Children jump, fall and run here and there a lot. Make sure their bones are well protected with the help of nutrition. (Picture Credit: Freepik)

Also read: Orthopedic surgeon shares 5 tips to protect spine if you have a desk job: Don’t sit cross-legged, get up every 45 minutes

To know which nutrients are essential for flexible bones, Dr Bharat Goswami, consultant and orthopedic surgeon at Fortis Hospital, Greater Noida, shared with HT Lifestyle the key nutrients that lay the framework for healthy bones.

“Children need the right nutrition to build strong bones, primarily through adequate intake of calcium, vitamin D, vitamin K and other nutrients,” Dr Goswami said, naming some important nutrients.

Here are the sources of these nutrients. (Image courtesy: Gemini AI)
Here are the sources of these nutrients. (Image courtesy: Gemini AI)

1.Calcium

The first nutrient recommended by Dr.

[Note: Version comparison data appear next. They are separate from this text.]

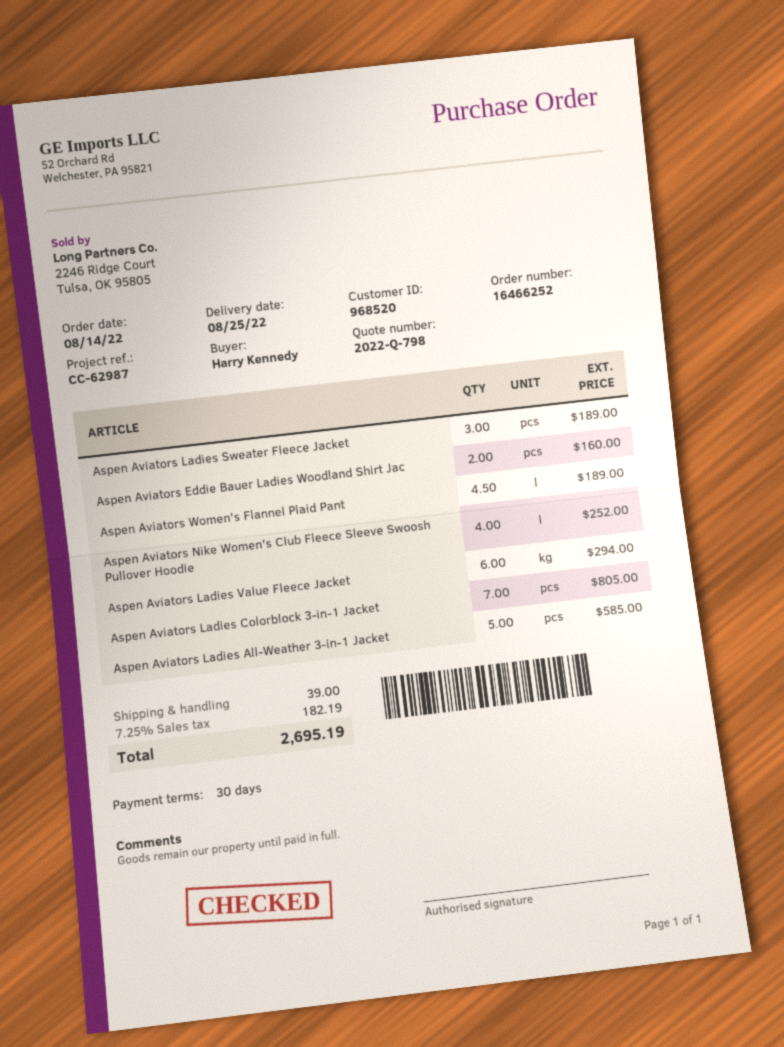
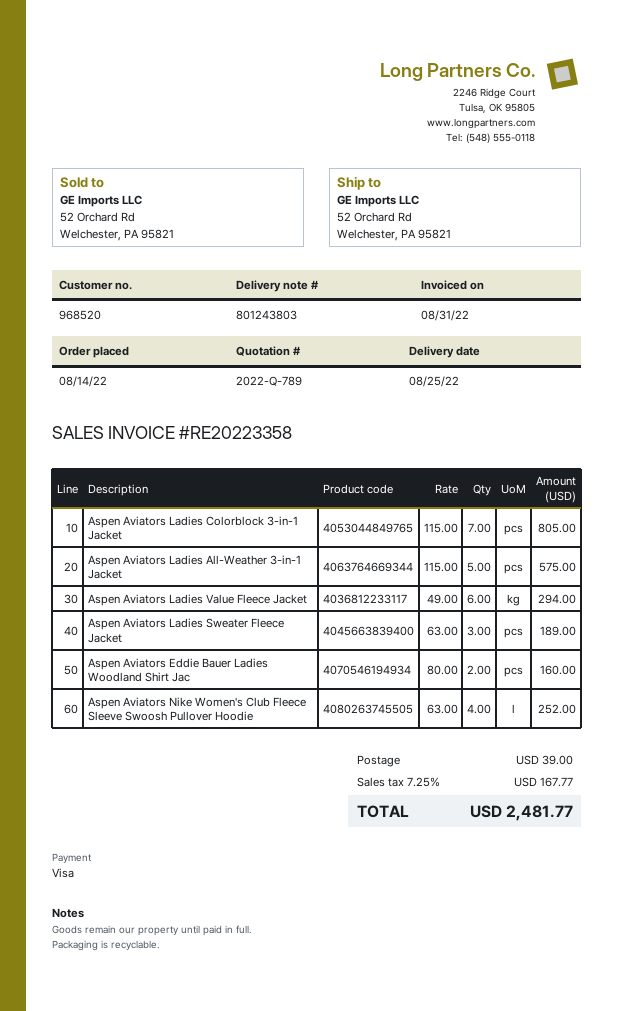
quote number: 2022-Q-798 -> 2022-Q-789
Aspen Aviators Women's Flannel Plaid Pant: 4.5 for 189.00 -> none
Aspen Aviators Ladies All-Weather 3-in-1 Jacket: 5 for 585.00 -> 5 for 575.00
tax: 7.25% = 182.19 -> 7.25% = 167.77
total: 2695.19 -> 2481.77

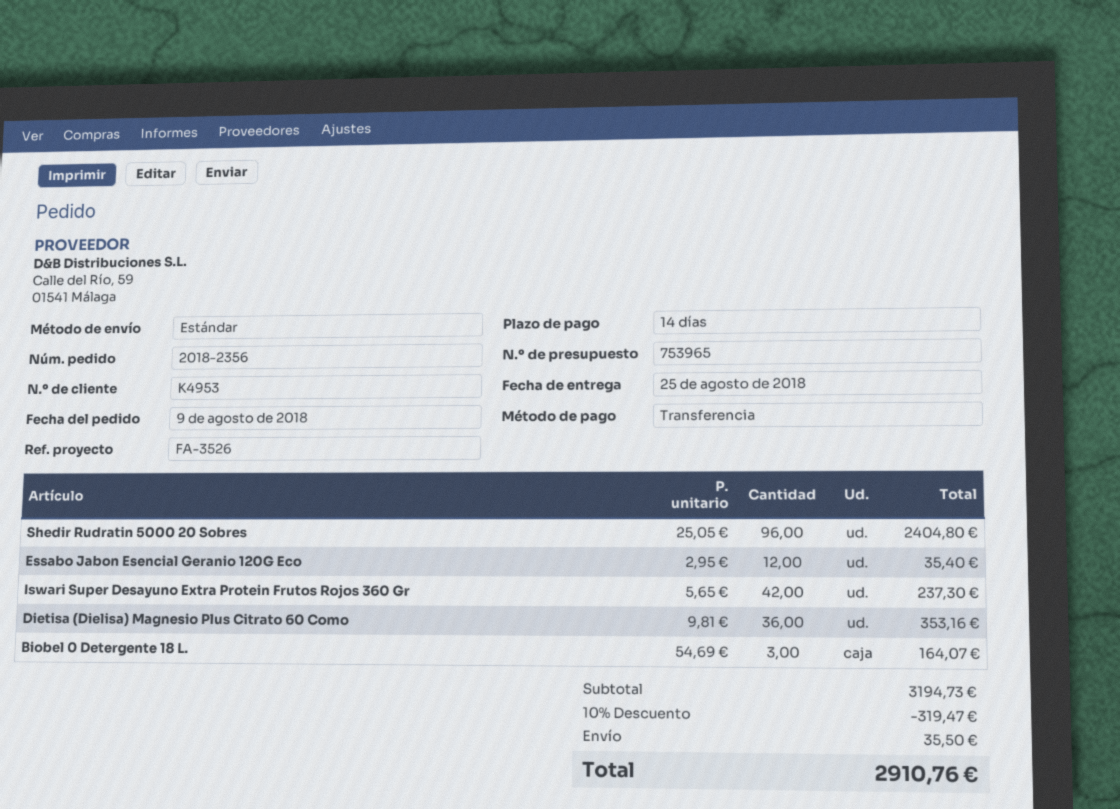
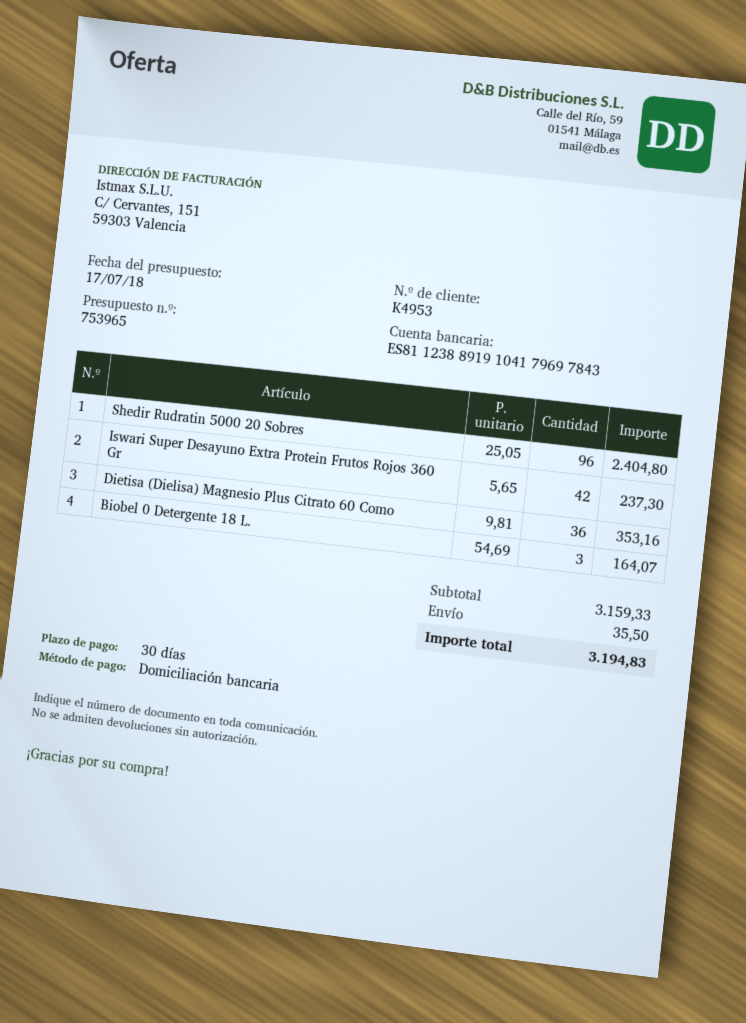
payment terms: 14 days -> 30 days
payment method: bank transfer -> direct debit
Essabo Jabon Esencial Geranio 120G Eco: 12 x 2.95 = 35.40 -> none
subtotal: 3194.73 -> 3159.33
discount: 10% = 319.47 -> none
total: 2910.76 -> 3194.83

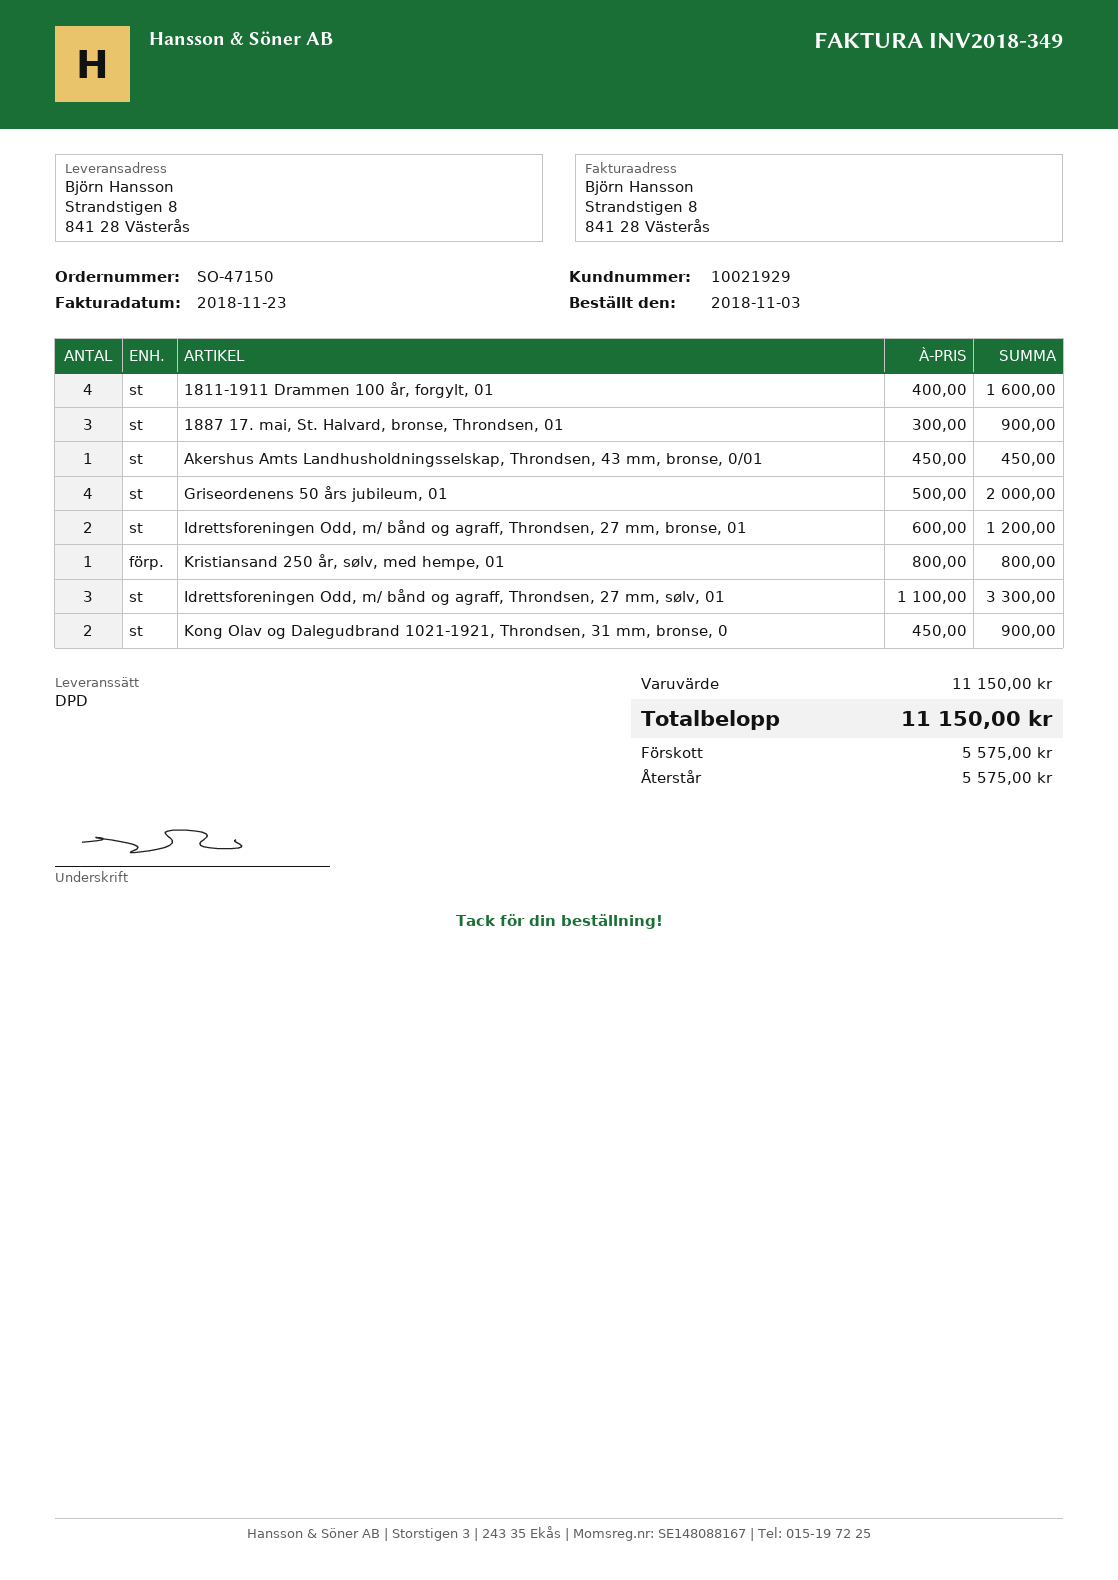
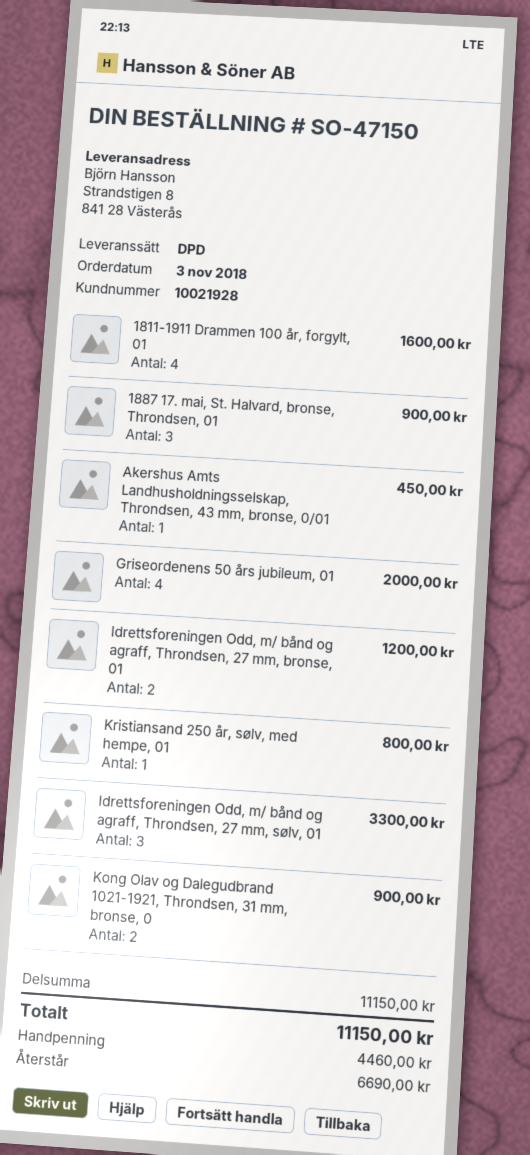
customer number: 10021929 -> 10021928
deposit: 5575.00 -> 4460.00
balance: 5575.00 -> 6690.00

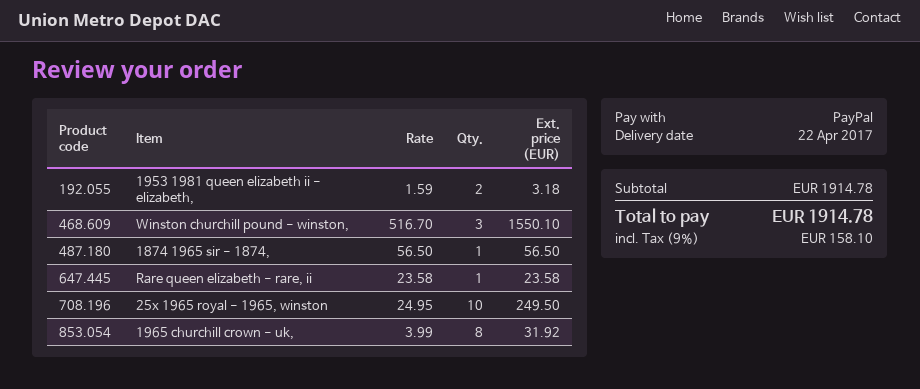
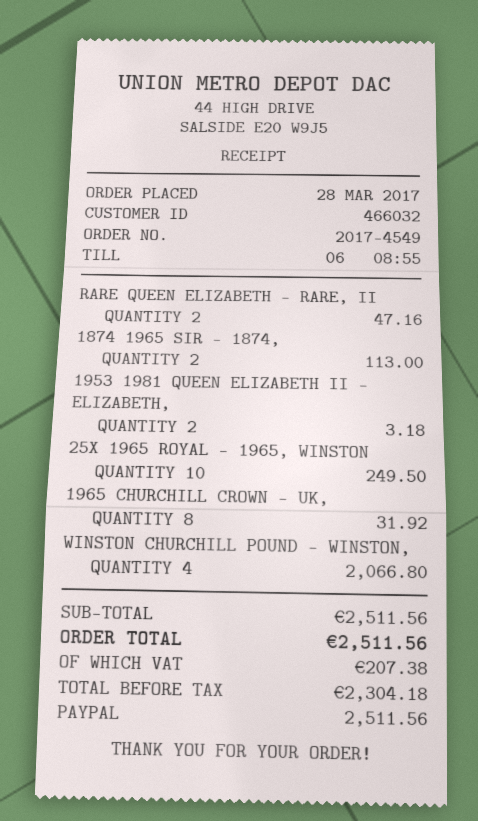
Winston churchill pound - winston,: 3 for 1550.10 -> 4 for 2066.80
1874 1965 sir - 1874,: 1 for 56.50 -> 2 for 113.00
Rare queen elizabeth - rare, ii: 1 for 23.58 -> 2 for 47.16
subtotal: 1914.78 -> 2511.56
tax: 158.10 -> 207.38
total: 1914.78 -> 2511.56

Goswami was calcium. According to him, it is ‘fundamental’ to bone growth and strength, which lays the vital foundation for the overall bone health of the child.

Explaining how much calcium a child needs, he said, “Children require approximately 1300 mg of calcium per day for optimal bone health.”

The orthopedic doctor revealed these sources for both dairy and non-dairy:
1. Dairy: Milk, curd, and cheese.

2. Non-Dairy: Green leafy vegetables (broccoli, bok choy, mustard greens, amaranth), soybean-based foods (soy milk, tofu, soy chunks), chickpeas, fish with edible bones (sardines, salmon, rohu), nuts (almonds, walnuts), and fortified plant-based beverages (soy or almond milk).

2. Vitamin D

The second is Vitamin D. Without adequate vitamin D, even a calcium-rich diet may not fully help bone development. According to orthopedic surgeons, it facilitates calcium absorption and bone mineralization. So, in simple terms, Vitamin D is what helps unlock your body’s ability to absorb calcium from food. And mineralization means adding minerals to the bones to strengthen them. It helps store calcium in the bones, making it even more important to prioritize vitamin D.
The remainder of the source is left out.